> INSTRUCTIONS TO FOLLOW: List each line of the data that holds the string "none", please.

> TASK INPUT:

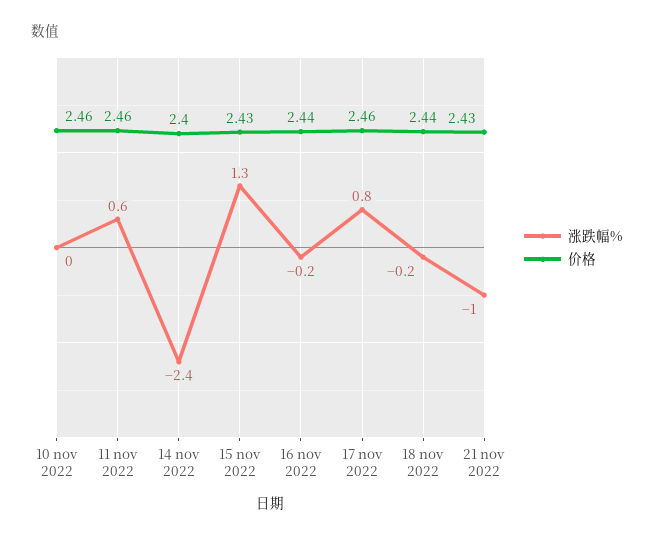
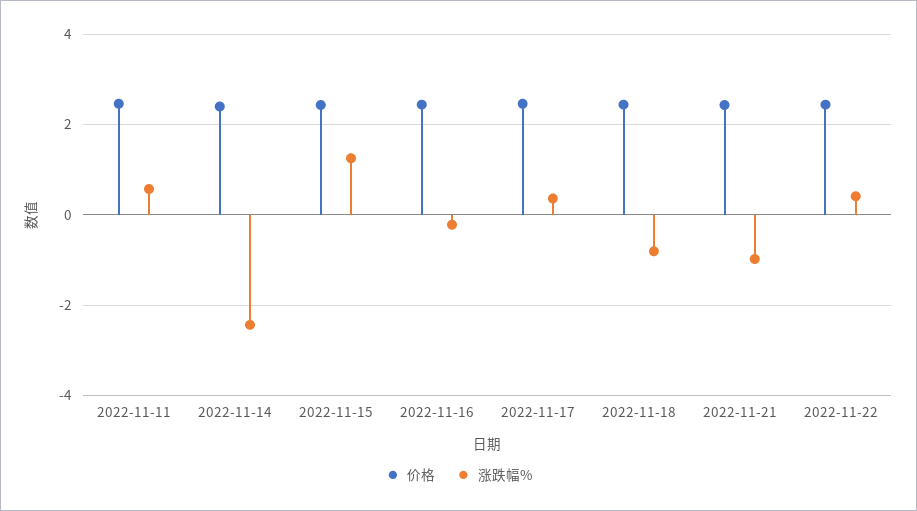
涨跌幅%, 10 nov 2022: 0 -> none
价格, 10 nov 2022: 2.46 -> none
涨跌幅%, 17 nov 2022: 0.8 -> 0.4
涨跌幅%, 18 nov 2022: -0.2 -> -0.8
价格, 2022-11-22: none -> 2.4
涨跌幅%, 2022-11-22: none -> 0.4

> TASK SOLUTION:
涨跌幅%, 10 nov 2022: 0 -> none
价格, 10 nov 2022: 2.46 -> none
价格, 2022-11-22: none -> 2.4
涨跌幅%, 2022-11-22: none -> 0.4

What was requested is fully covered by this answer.